I just want to thank everyone for the wonderful outpouring of support and good will that has been shown towards my son.  I am genuinely overwhelmed by the kindness everyone has shown him here.

In the short time I have been posting on WordPress, I feel like I have made some new friends, in the truest sense of the word, even though I have never met them in person (with the exception of Smoke & Mirror’s Michael Murphy–I have to look at his ugly mug every day.)  😉  I look forward to the kind words that await me whenever I toss something up here, and it’s interesting how each person’s personality comes through even in this somewhat impersonal medium (a tribute to their skill with words).

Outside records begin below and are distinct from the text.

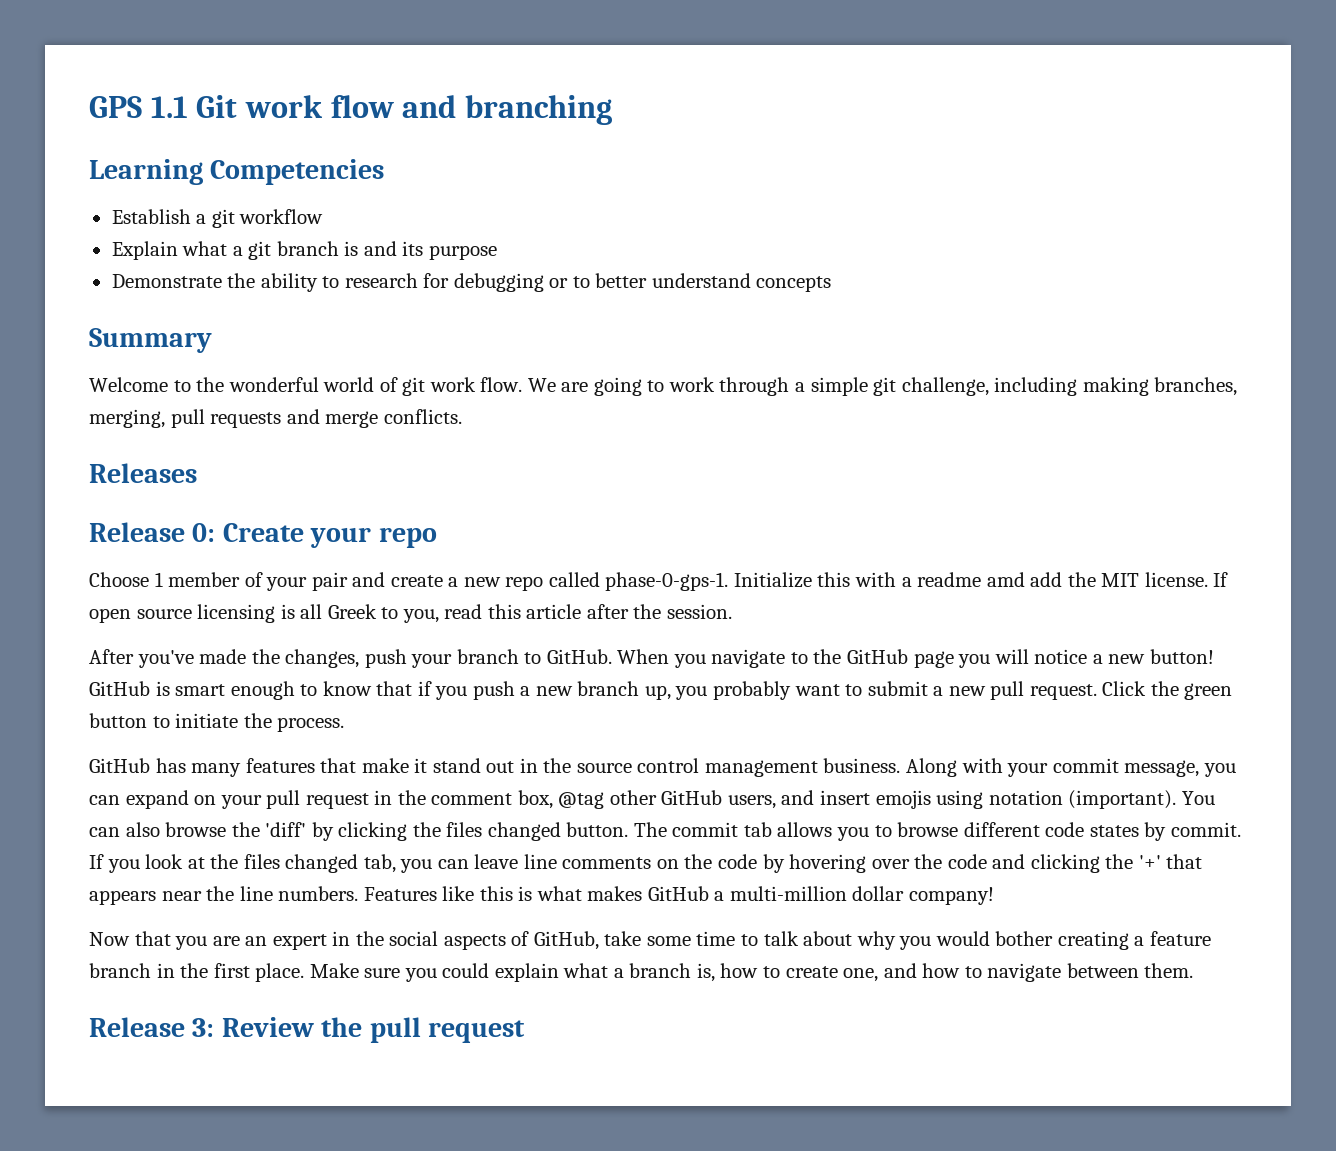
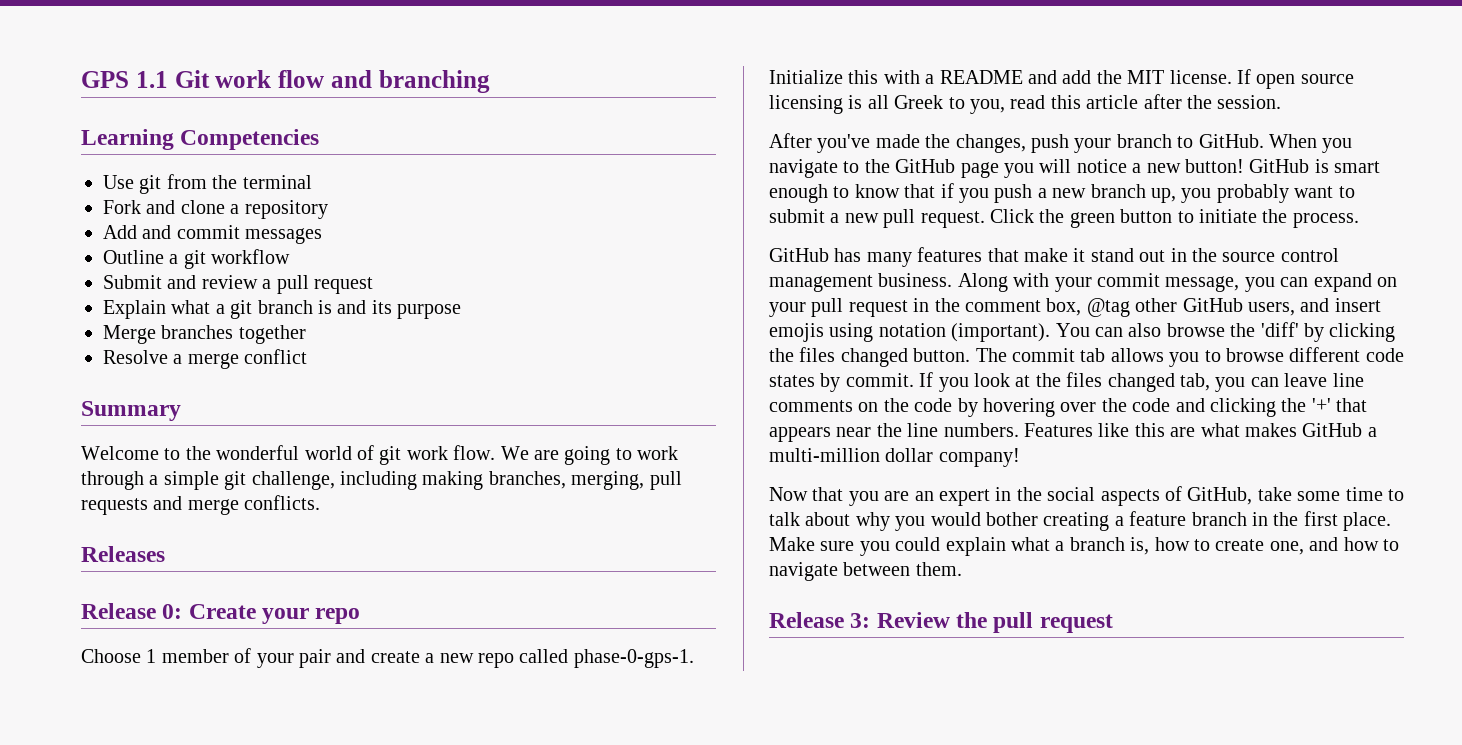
- Establish a git workflow
+ Use git from the terminal
+ Fork and clone a repository
+ Add and commit messages
+ Outline a git workflow
+ Submit and review a pull request
- Demonstrate the ability to research for debugging or to better understand concepts
+ Merge branches together
+ Resolve a merge conflict
- Initialize this with a readme amd add the MIT license.
+ Initialize this with a README and add the MIT license.
- Features like this is what makes GitHub a multi-million dollar company!
+ Features like this are what makes GitHub a multi-million dollar company!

I cannot help but think how this country has learned at least one lesson from Vietnam.  I have some friends who are Vietnam vets who tell me some real horror stories about how they were treated when they returned.  More than one has told me how that were actually spit upon by those who opposed the war.  Irrespective of how one may feel about the Vietnam war, this country’s treatment of its veterans represents a shameful chapter in this nation’s history.

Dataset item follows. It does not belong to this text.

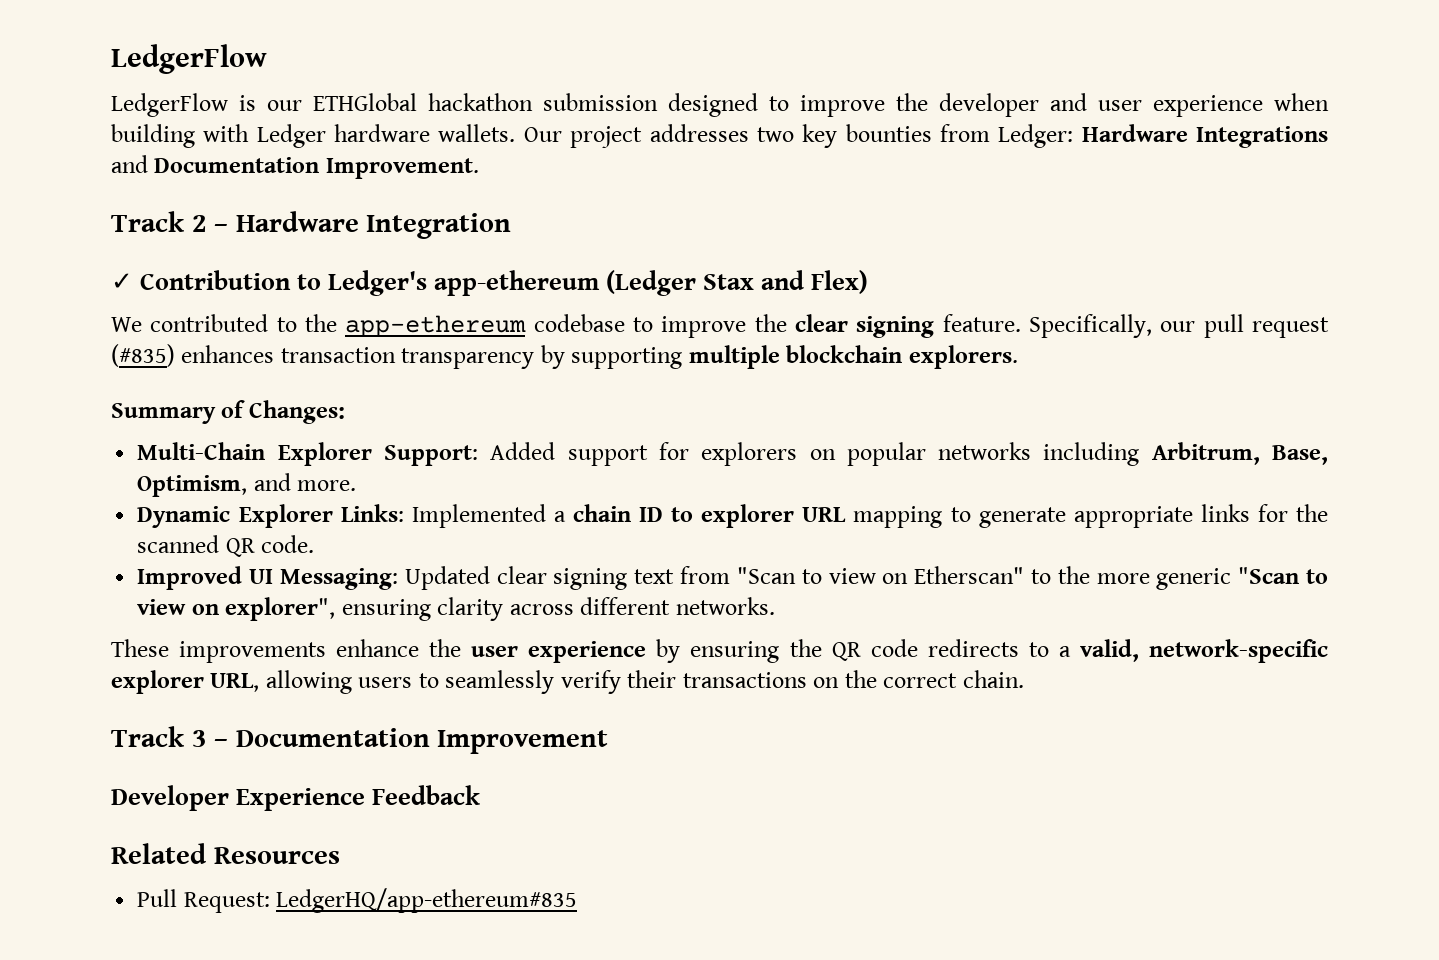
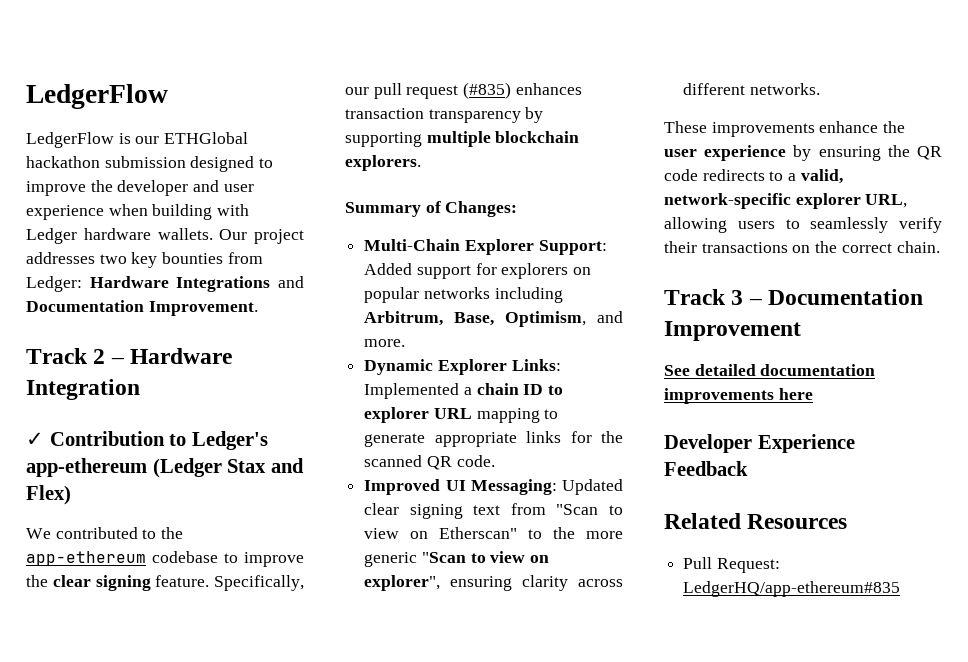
+ See detailed documentation improvements here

At least now people have learned to treat the veterans with the respect they have earned, regardless of their views on this war.  When I was picking my son up at the airport, more than one person would come up to him and shake his hand.  I don’t think I have ever been prouder of him than I was at that moment.

So to all who were kind enough to leave comments, my sincerest and most heartfelt thank you to you all.

-Smith

20
Mar
07

Happy Birthday to me!

Happy Birthday to me!
Happy Birthday to me!
Happy Birthday dear me-eee!
Happy Birthday to me!

Well, if I don’t do it, no one else will. As usual, I put this off to the last minute, but since there’s still 27 minutes left in my birthday I suppose it’s still valid. I admit that I still take a childish delight in celebrating my birthday, and today I had even better reason to celebrate than usual.

I’m 45 today, and it’s the best birthday I’ve had in years. I spent the day with my son, newly returned from Iraq. We went into Boston, had lunch at Smith & Wollensky’s (no relation, unfortunately) and walked around town in the brisk afternoon air. The sky was clear blue, the sun was bright; it was a glorious day. I found myself wondering what had become of the harum-scarum teenager I had so often quarreled with in the past. I was enjoying the company of this articulate, interesting young man. I felt like I was meeting him for the first time.

And then he pulled a fast one on me. He insisted we visit the pipe and cigar store where I work. He had taken it into his head that he was going to buy me a pipe for my birthday. I tried telling him that simply having home safe and sound and spending my birthday with him was enough. But you know the old saying about apples and trees, and he is at least as stubborn as I am.

And besides, I like getting new pipes.

We went into the shop, and he told me to pick one out. “Surprise me”, I said. So he did. Boy, did he surprise me. The pipe he picked out is pictured at the top of this post. It’s a Ferndown, a beautiful handmade pipe from England. I was totally blown away.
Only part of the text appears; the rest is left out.